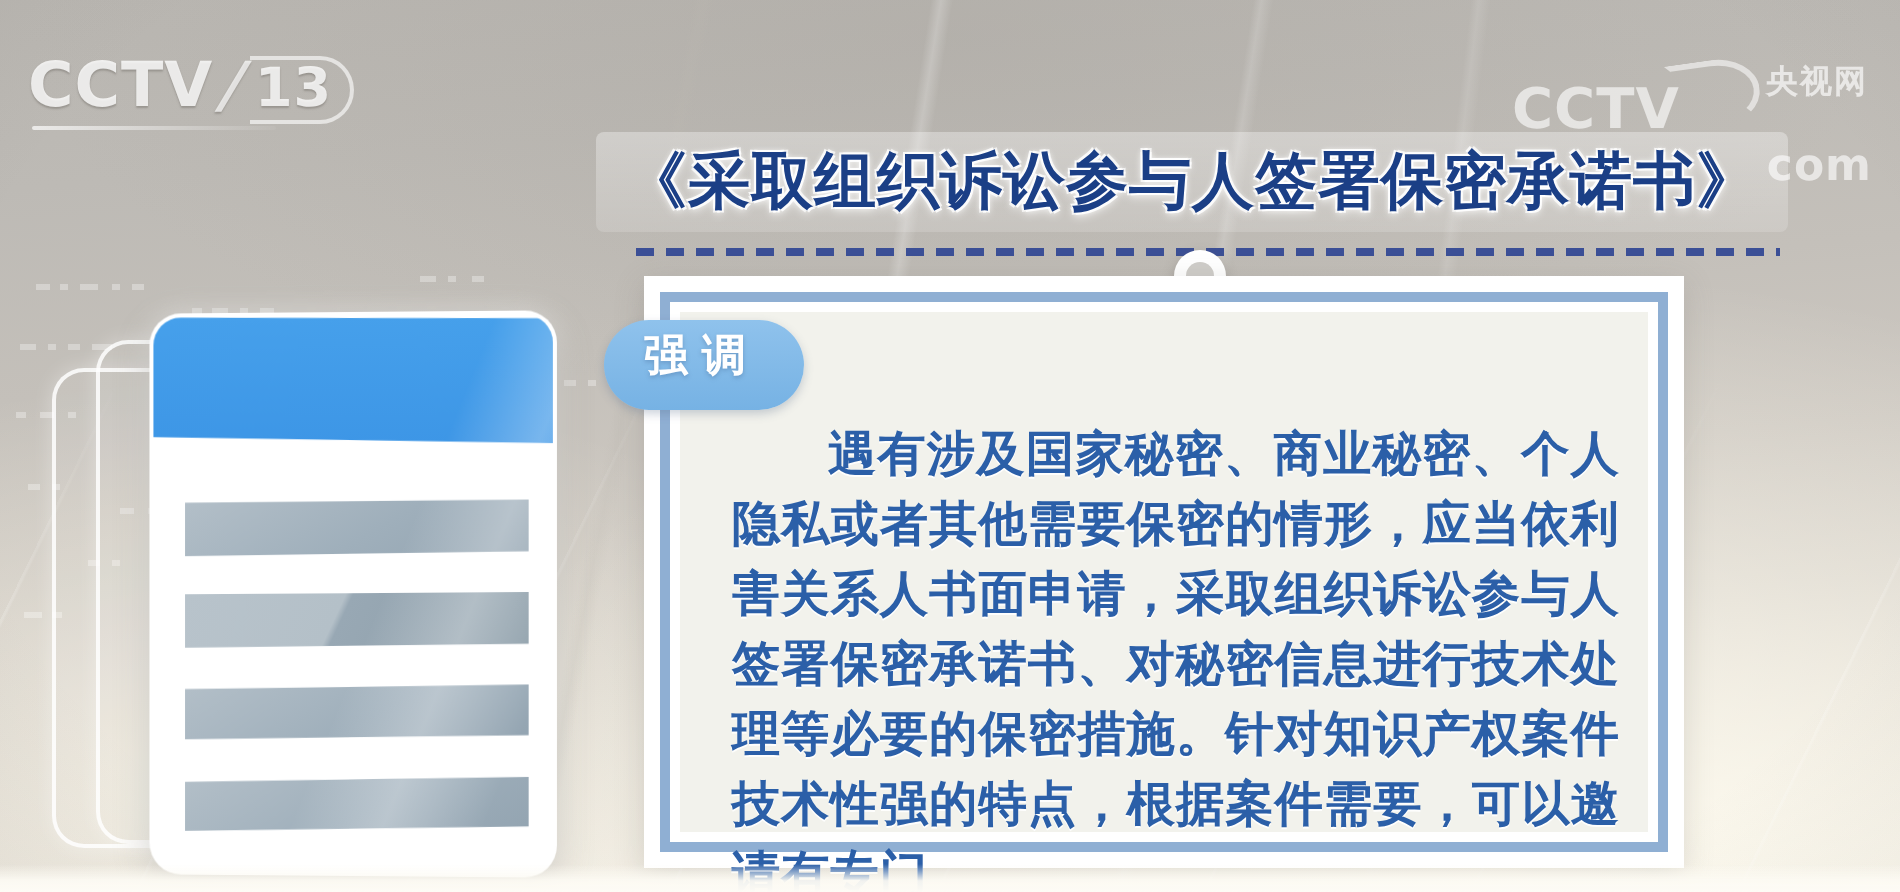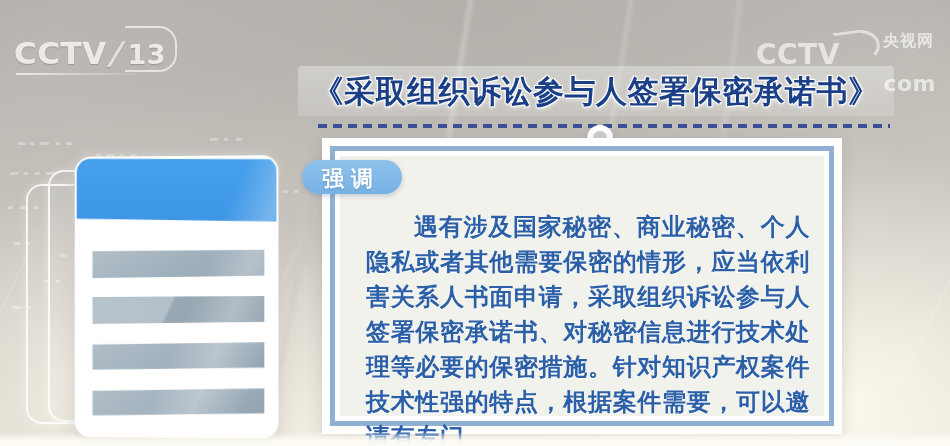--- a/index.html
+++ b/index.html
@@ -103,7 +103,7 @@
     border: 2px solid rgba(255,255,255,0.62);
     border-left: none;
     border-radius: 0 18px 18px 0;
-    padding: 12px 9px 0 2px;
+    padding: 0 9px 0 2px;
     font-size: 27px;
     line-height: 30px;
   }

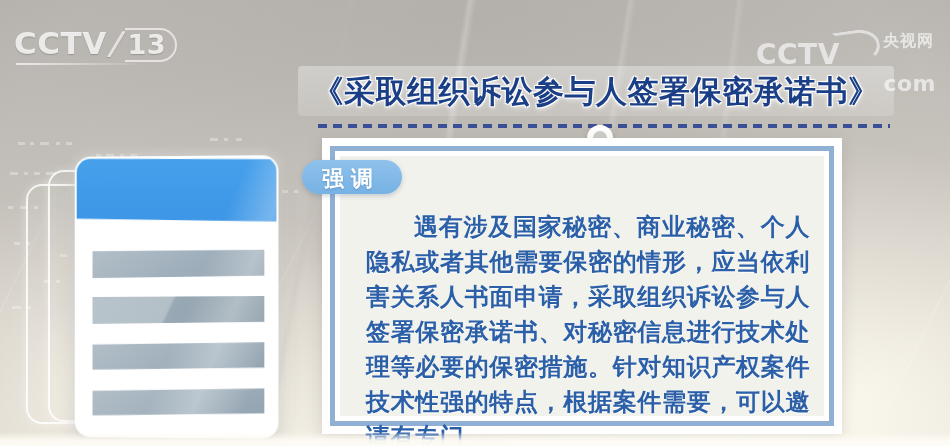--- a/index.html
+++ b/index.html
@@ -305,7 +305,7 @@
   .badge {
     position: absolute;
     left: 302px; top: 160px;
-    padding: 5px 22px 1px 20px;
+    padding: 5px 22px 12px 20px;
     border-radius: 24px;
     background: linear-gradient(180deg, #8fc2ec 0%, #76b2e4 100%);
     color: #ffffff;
# # # # # # #
Exercise
In the reply, each line of the data must appear exactly as written, and no picture may appear.

Exercise output
--- a/index.html
+++ b/index.html
@@ -103,7 +103,7 @@
     border: 2px solid rgba(255,255,255,0.62);
     border-left: none;
     border-radius: 0 18px 18px 0;
-    padding: 12px 9px 0 2px;
+    padding: 0 9px 0 2px;
     font-size: 27px;
     line-height: 30px;
   }

--- a/index.html
+++ b/index.html
@@ -305,7 +305,7 @@
   .badge {
     position: absolute;
     left: 302px; top: 160px;
-    padding: 5px 22px 1px 20px;
+    padding: 5px 22px 12px 20px;
     border-radius: 24px;
     background: linear-gradient(180deg, #8fc2ec 0%, #76b2e4 100%);
     color: #ffffff;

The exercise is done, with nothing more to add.